A lesson in lilacs

April 30, 2001

The snow kept falling on the bony lilac branches by the kitchen door. While the lawn table grew a foot-high frosting, snow bent the branches into submission, sealing their tips to the ground.

First I thought of "When Lilacs Last in the Dooryard Bloom'd." But that was a poem of mourning, Walt Whitman's elegy for Abraham Lincoln, offering the passing coffin a sprig of lilac, "every leaf a miracle."

Then I thought of the African- American church service I had just attended in another wintry place. After the sermon, a young singer near the front got the whole congregation pealing: "We fall down - but we get up!" (The music was going down and triumphantly up, too.)

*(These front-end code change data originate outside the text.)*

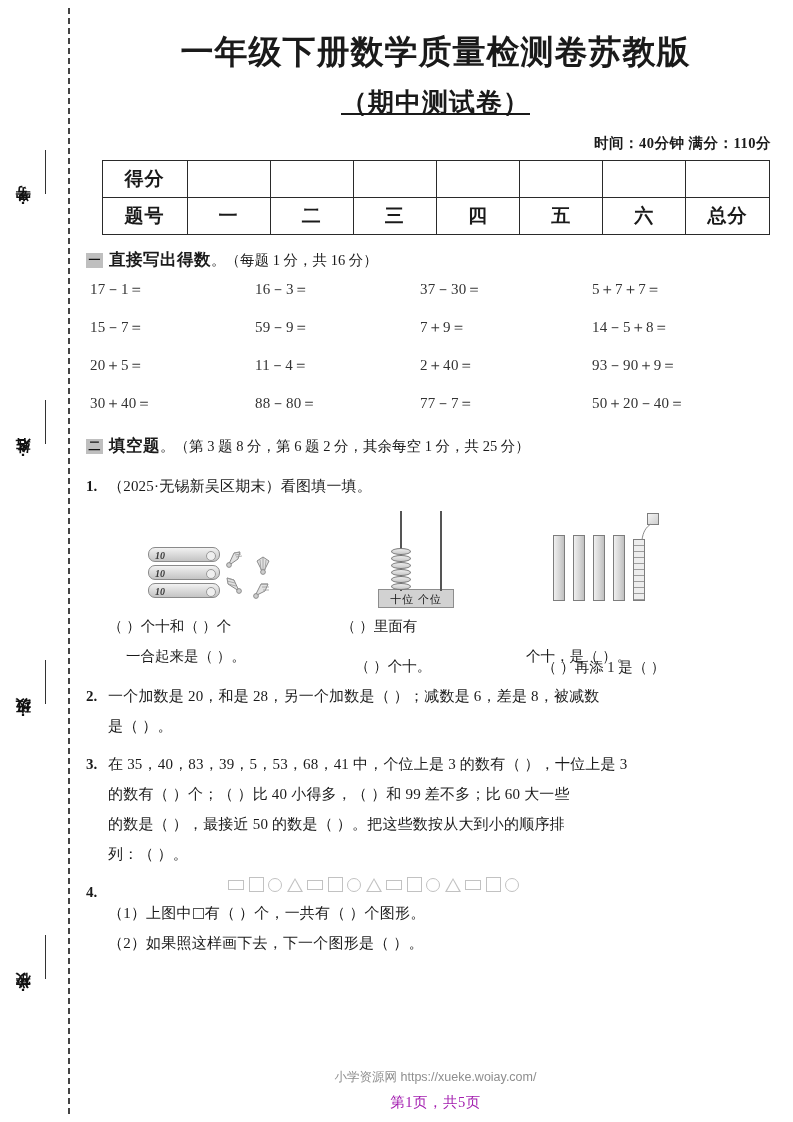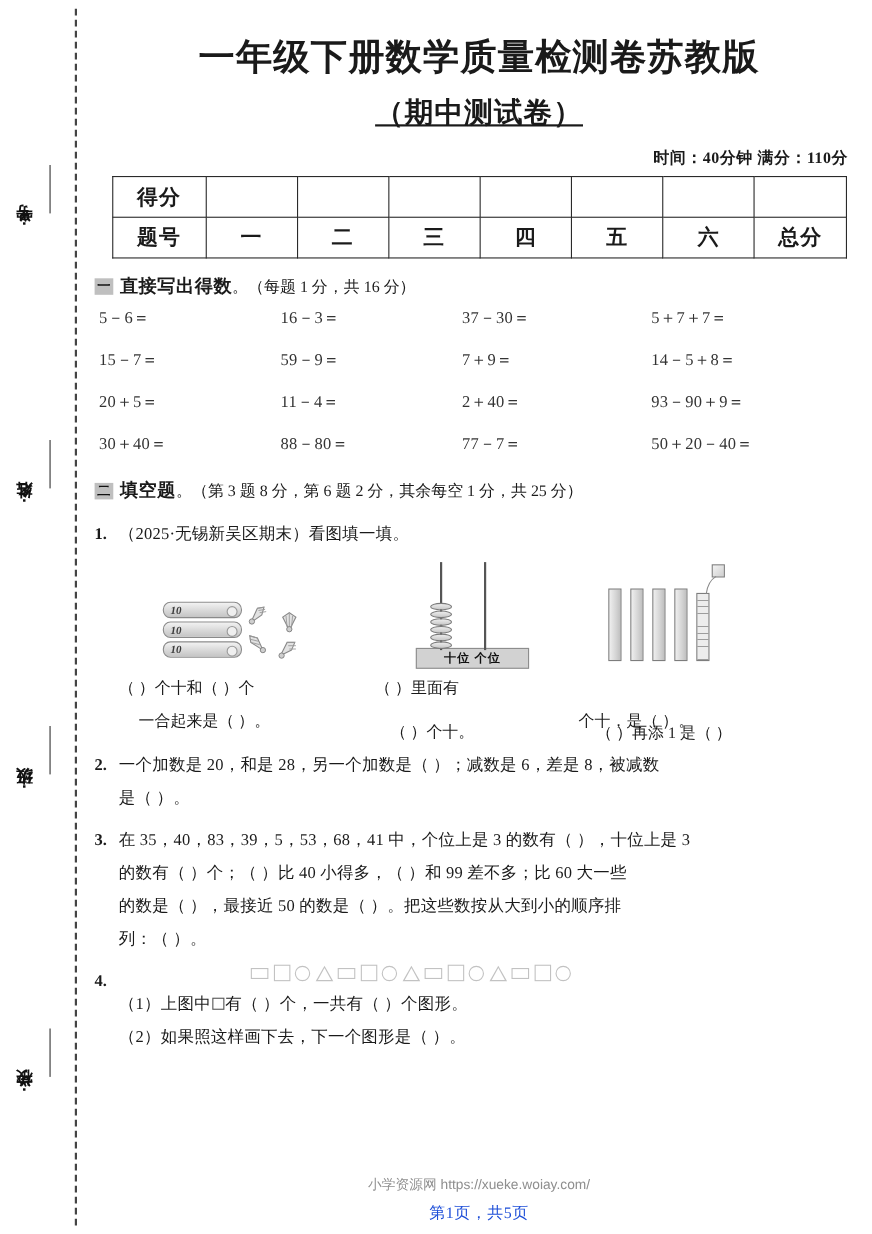--- a/index.html
+++ b/index.html
@@ -158,24 +158,24 @@
 
   
   .abacus-rods { position: relative; width: 78px; height: 78px; }
   .rod { position: absolute; width: 1.6px; background: #555; }
   .bead {
     position: absolute; width: 20px; height: 7px;
     border: 1px solid #7a7a7a; border-radius: 50%;
     background: linear-gradient(180deg,#ececec,#c9c9c9);
   }
   .abacus-base {
-    width: 103px; height: 19px;
+    width: 76px; height: 19px;
     background: #d2d2d2; border: 1px solid #8d8d8d;
     font-size: 11px; text-align: center; line-height: 19px;
-    letter-spacing: 1px; color: #111; font-weight: bold;
+    letter-spacing: 1px; color: #111; font-weight: normal;
   }
 
   
   .bar {
     width: 12px; height: 66px;
     border: 1px solid #7d7d7d;
     background: linear-gradient(90deg,#efefef,#d4d4d4 60%,#bfbfbf);
     position: absolute;
   }
   .bar-seg {
@@ -219,21 +219,21 @@
   }
 
   
   .watermark {
     position: absolute; left: 0; right: 0; bottom: 36px;
     text-align: center; font-size: 12.5px; color: #8e8e8e;
     font-family: "Liberation Sans", sans-serif;
   }
   .page-no {
     position: absolute; left: 0; right: 0; bottom: 10px;
-    text-align: center; font-size: 14.5px; color: #1d4ed8;
+    text-align: center; font-size: 14.5px; color: #a21caf;
     letter-spacing: .5px;
   }
 </style>
 </head>
 <body>
 
 <div id="left-margin">
   <div class="dashed-line"></div>
 
   <div class="margin-rule" style="top:150px;height:44px;"></div>
@@ -280,21 +280,21 @@
   </tbody>
     </table>
 
   <div class="section-head">
     <span class="sec-num">一</span>
     <span class="sec-title">直接写出得数</span>
     <span class="sec-points">。（每题 1 分，共 16 分）</span>
   </div>
 
   <div class="calc-grid">
-    <div class="calc-item">5－6＝</div>
+    <div class="calc-item">17－1＝</div>
     <div class="calc-item">16－3＝</div>
     <div class="calc-item">37－30＝</div>
     <div class="calc-item">5＋7＋7＝</div>
     <div class="calc-item">15－7＝</div>
     <div class="calc-item">59－9＝</div>
     <div class="calc-item">7＋9＝</div>
     <div class="calc-item">14－5＋8＝</div>
     <div class="calc-item">20＋5＝</div>
     <div class="calc-item">11－4＝</div>
     <div class="calc-item">2＋40＝</div>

"We fall down - but we get up!" over and over irresistibly. And that became, for me, the song of our lilacs. They did not stay down, fixed to the icy earth. As the snow disappeared, they got up. They were not broken by their burden.

I took a few snapshots, missing our bygone home-movie camera with the stop-action button to make a flower opening speed before your eyes.

One day the branches were abjectly horizontal - the next, rising, rising ... the shrunken sleeves of snow rising with them ..., the skeleton straightening, edged with sun. They would bloom in the dooryard again.

Shakespeare found "tongues in trees." Would you buy lessons in lilacs?